(Code change snippets)
- - -

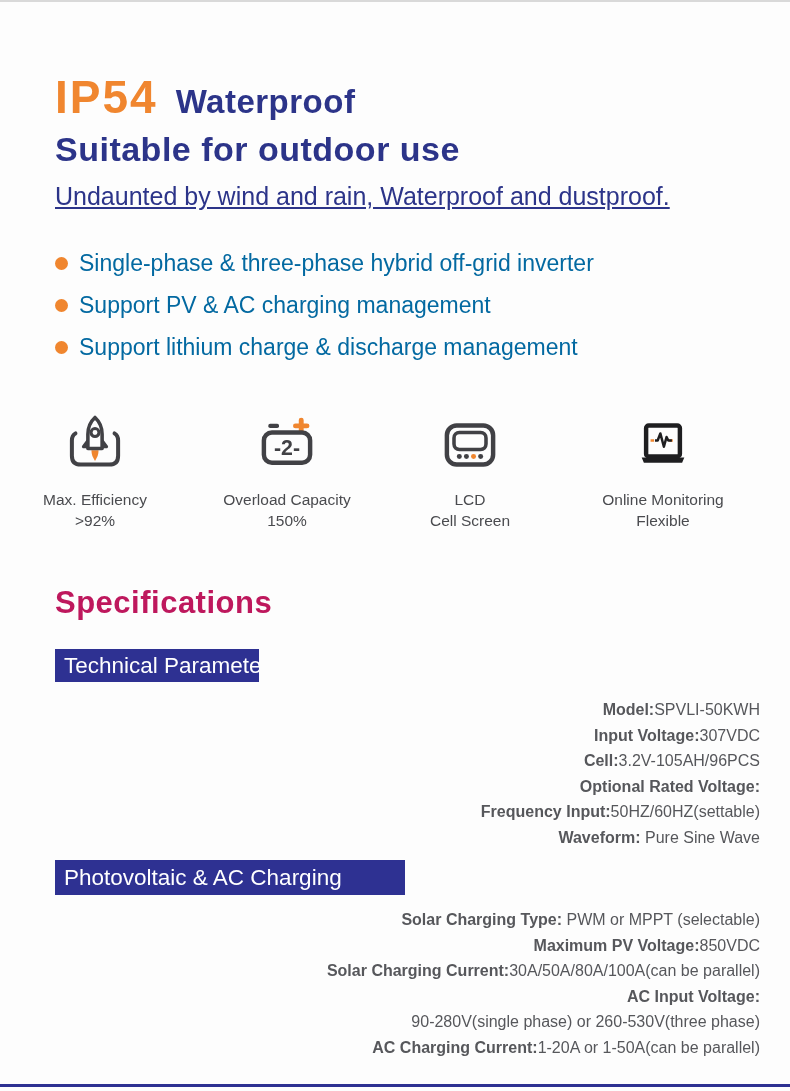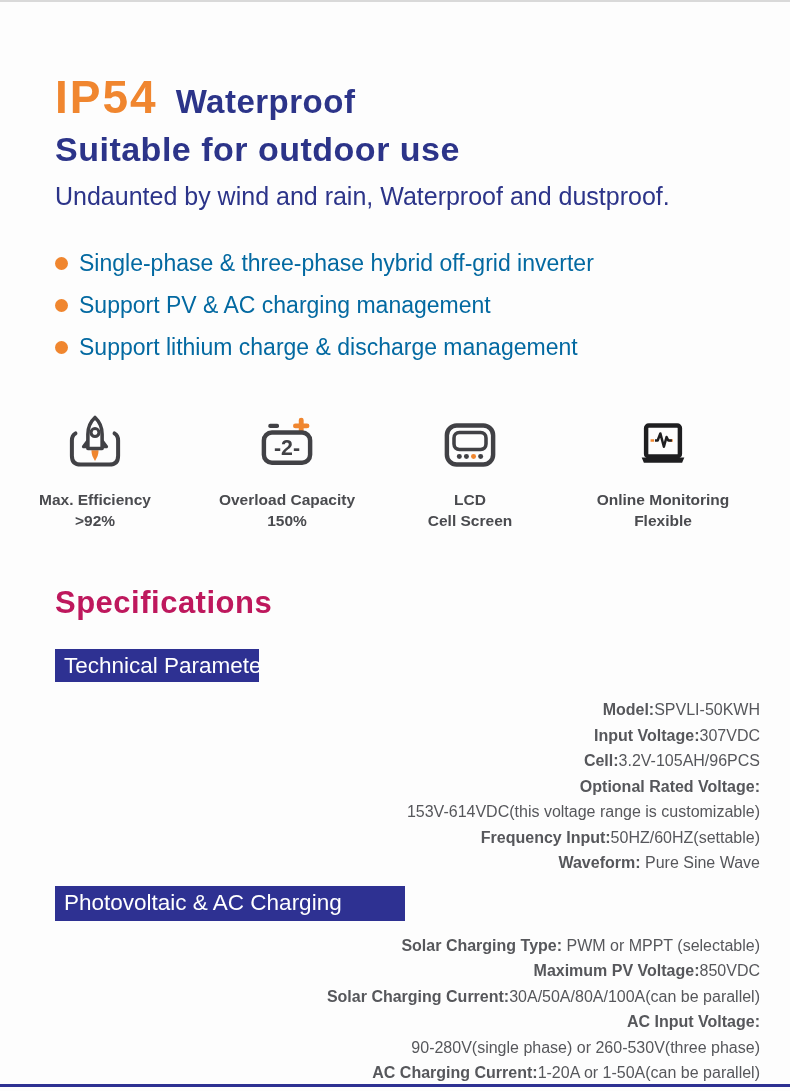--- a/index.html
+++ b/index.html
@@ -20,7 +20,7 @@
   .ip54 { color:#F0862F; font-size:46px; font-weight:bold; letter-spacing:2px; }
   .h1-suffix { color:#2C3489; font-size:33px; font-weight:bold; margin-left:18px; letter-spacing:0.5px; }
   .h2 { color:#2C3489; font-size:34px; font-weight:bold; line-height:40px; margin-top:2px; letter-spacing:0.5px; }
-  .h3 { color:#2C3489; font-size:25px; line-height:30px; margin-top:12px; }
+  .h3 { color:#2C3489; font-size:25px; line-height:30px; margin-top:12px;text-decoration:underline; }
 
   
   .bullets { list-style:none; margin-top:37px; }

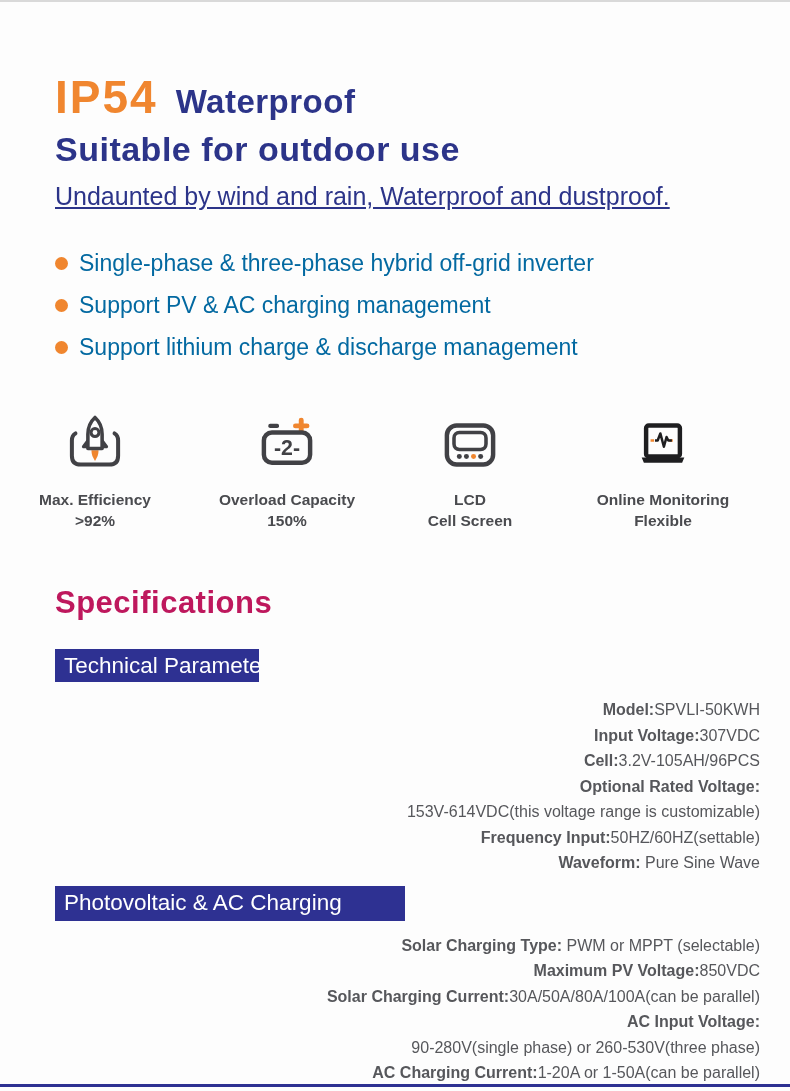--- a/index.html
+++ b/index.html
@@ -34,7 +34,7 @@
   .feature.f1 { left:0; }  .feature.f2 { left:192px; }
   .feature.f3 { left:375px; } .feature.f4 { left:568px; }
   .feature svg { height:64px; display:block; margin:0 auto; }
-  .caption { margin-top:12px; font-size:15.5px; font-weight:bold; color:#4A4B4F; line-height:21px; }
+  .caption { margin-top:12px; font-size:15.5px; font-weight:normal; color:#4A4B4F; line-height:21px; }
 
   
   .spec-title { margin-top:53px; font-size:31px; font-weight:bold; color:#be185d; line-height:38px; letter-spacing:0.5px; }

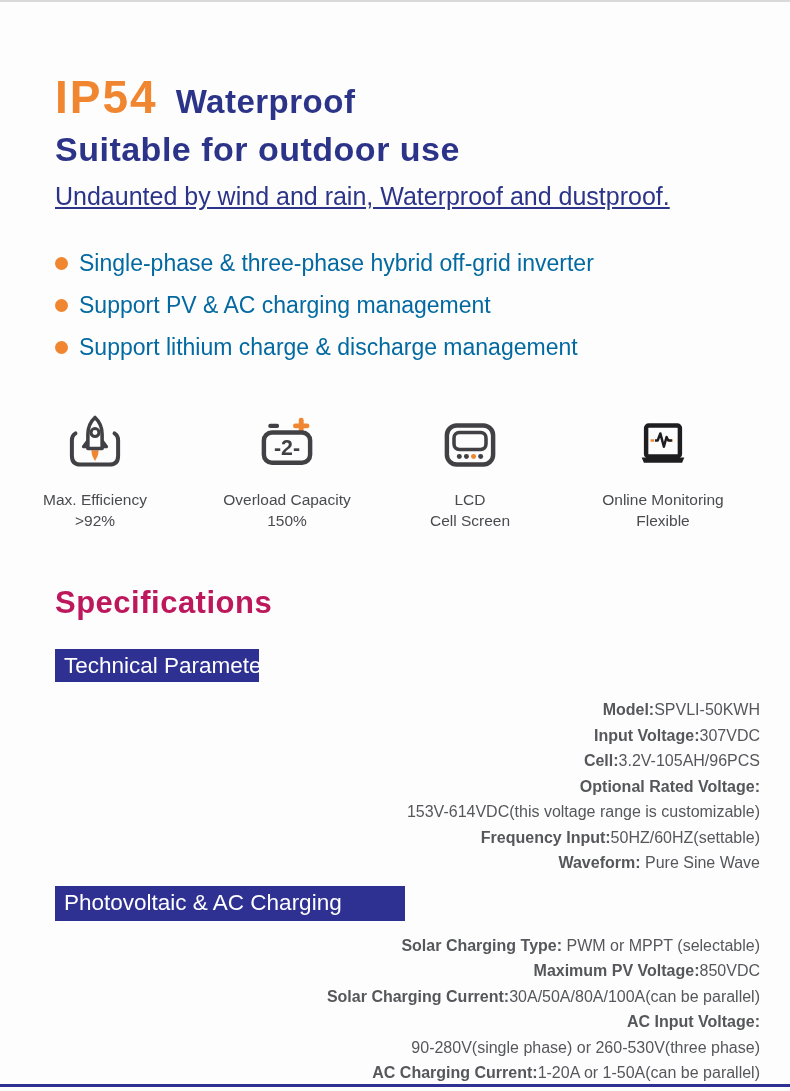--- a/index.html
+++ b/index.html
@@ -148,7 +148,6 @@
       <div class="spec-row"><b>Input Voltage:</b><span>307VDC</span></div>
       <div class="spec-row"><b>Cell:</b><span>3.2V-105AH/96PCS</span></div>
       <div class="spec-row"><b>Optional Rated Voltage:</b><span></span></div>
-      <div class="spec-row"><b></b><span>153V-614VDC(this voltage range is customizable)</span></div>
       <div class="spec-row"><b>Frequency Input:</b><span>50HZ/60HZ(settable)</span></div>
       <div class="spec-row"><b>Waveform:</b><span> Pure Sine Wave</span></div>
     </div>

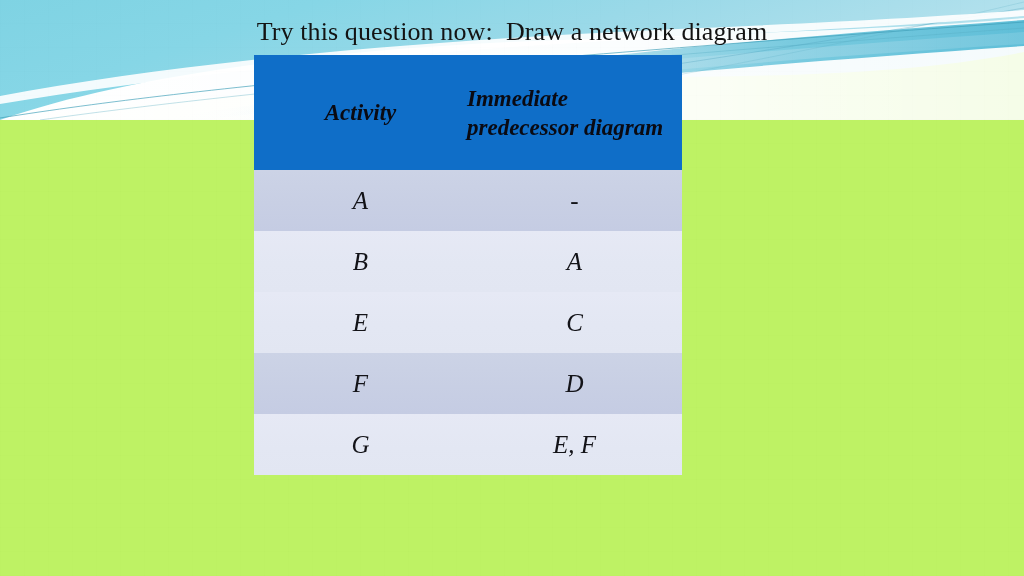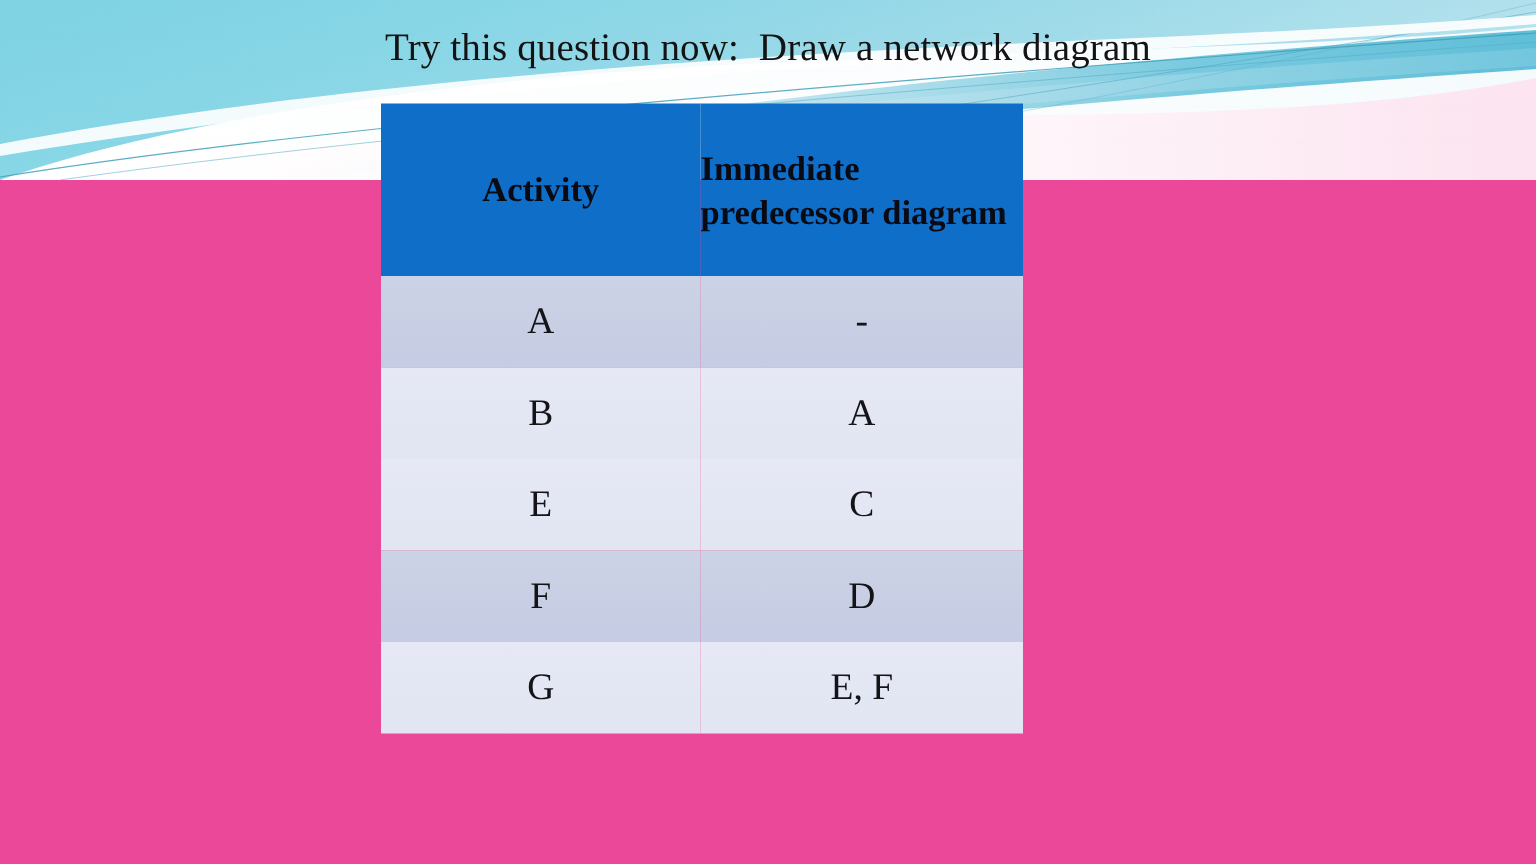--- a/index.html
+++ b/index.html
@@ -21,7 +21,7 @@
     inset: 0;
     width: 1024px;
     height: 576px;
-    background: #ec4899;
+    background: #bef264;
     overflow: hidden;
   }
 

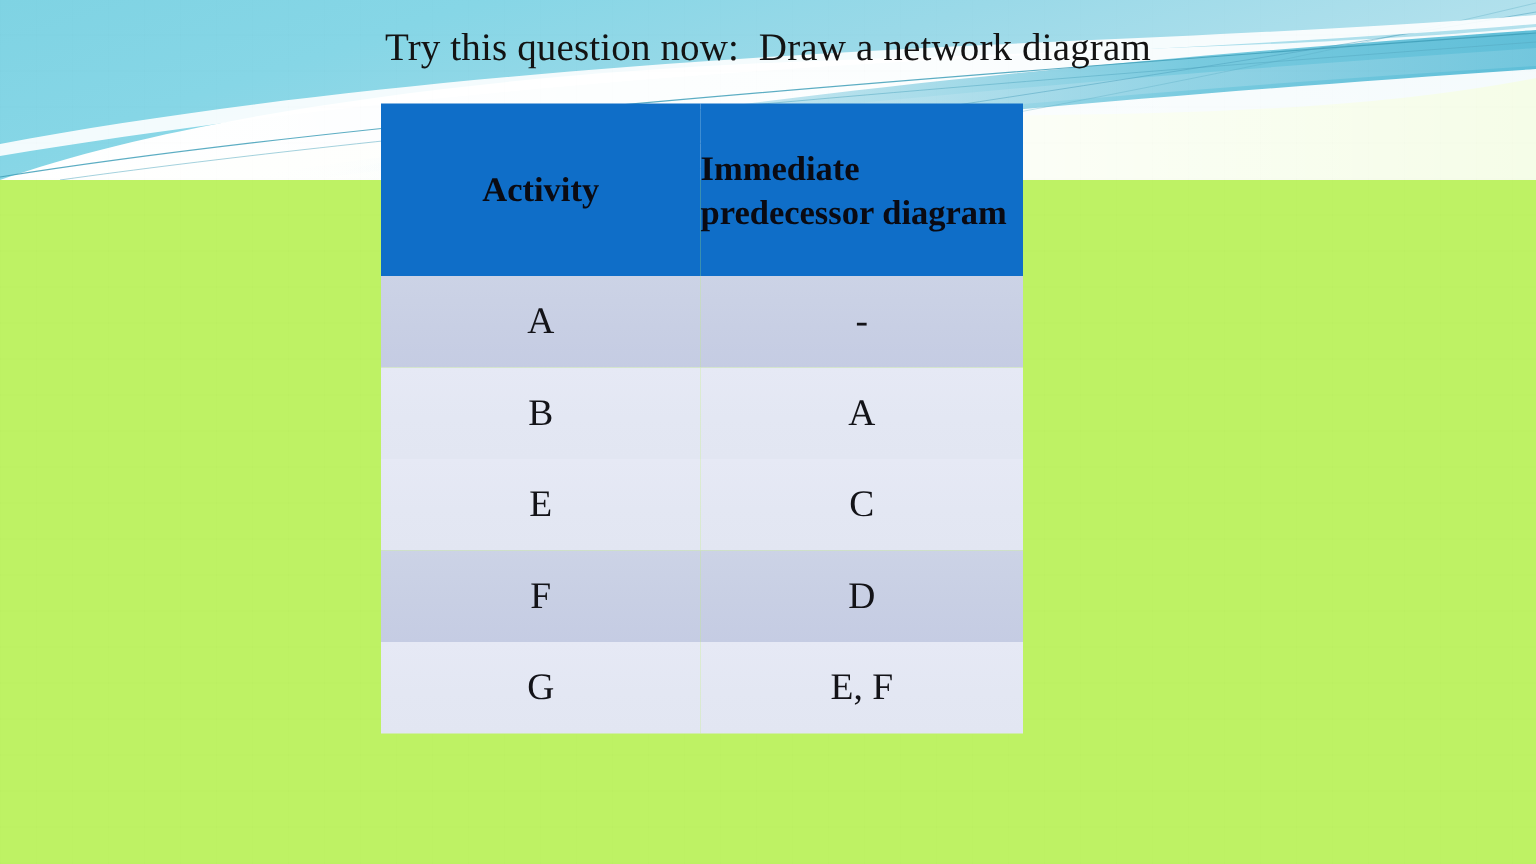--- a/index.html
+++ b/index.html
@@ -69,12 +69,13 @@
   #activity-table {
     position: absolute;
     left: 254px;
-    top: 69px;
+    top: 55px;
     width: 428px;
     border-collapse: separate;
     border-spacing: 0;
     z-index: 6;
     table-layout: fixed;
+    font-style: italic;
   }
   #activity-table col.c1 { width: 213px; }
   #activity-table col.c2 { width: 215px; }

- - -

§ Activity:
From first line to last, return the records verbatim without their pictures.

§ Reply to the task:
--- a/index.html
+++ b/index.html
@@ -20,7 +20,7 @@
   .ip54 { color:#F0862F; font-size:46px; font-weight:bold; letter-spacing:2px; }
   .h1-suffix { color:#2C3489; font-size:33px; font-weight:bold; margin-left:18px; letter-spacing:0.5px; }
   .h2 { color:#2C3489; font-size:34px; font-weight:bold; line-height:40px; margin-top:2px; letter-spacing:0.5px; }
-  .h3 { color:#2C3489; font-size:25px; line-height:30px; margin-top:12px; }
+  .h3 { color:#2C3489; font-size:25px; line-height:30px; margin-top:12px;text-decoration:underline; }
 
   
   .bullets { list-style:none; margin-top:37px; }

--- a/index.html
+++ b/index.html
@@ -34,7 +34,7 @@
   .feature.f1 { left:0; }  .feature.f2 { left:192px; }
   .feature.f3 { left:375px; } .feature.f4 { left:568px; }
   .feature svg { height:64px; display:block; margin:0 auto; }
-  .caption { margin-top:12px; font-size:15.5px; font-weight:bold; color:#4A4B4F; line-height:21px; }
+  .caption { margin-top:12px; font-size:15.5px; font-weight:normal; color:#4A4B4F; line-height:21px; }
 
   
   .spec-title { margin-top:53px; font-size:31px; font-weight:bold; color:#be185d; line-height:38px; letter-spacing:0.5px; }

--- a/index.html
+++ b/index.html
@@ -148,7 +148,6 @@
       <div class="spec-row"><b>Input Voltage:</b><span>307VDC</span></div>
       <div class="spec-row"><b>Cell:</b><span>3.2V-105AH/96PCS</span></div>
       <div class="spec-row"><b>Optional Rated Voltage:</b><span></span></div>
-      <div class="spec-row"><b></b><span>153V-614VDC(this voltage range is customizable)</span></div>
       <div class="spec-row"><b>Frequency Input:</b><span>50HZ/60HZ(settable)</span></div>
       <div class="spec-row"><b>Waveform:</b><span> Pure Sine Wave</span></div>
     </div>

--- a/index.html
+++ b/index.html
@@ -21,7 +21,7 @@
     inset: 0;
     width: 1024px;
     height: 576px;
-    background: #ec4899;
+    background: #bef264;
     overflow: hidden;
   }
 

--- a/index.html
+++ b/index.html
@@ -69,12 +69,13 @@
   #activity-table {
     position: absolute;
     left: 254px;
-    top: 69px;
+    top: 55px;
     width: 428px;
     border-collapse: separate;
     border-spacing: 0;
     z-index: 6;
     table-layout: fixed;
+    font-style: italic;
   }
   #activity-table col.c1 { width: 213px; }
   #activity-table col.c2 { width: 215px; }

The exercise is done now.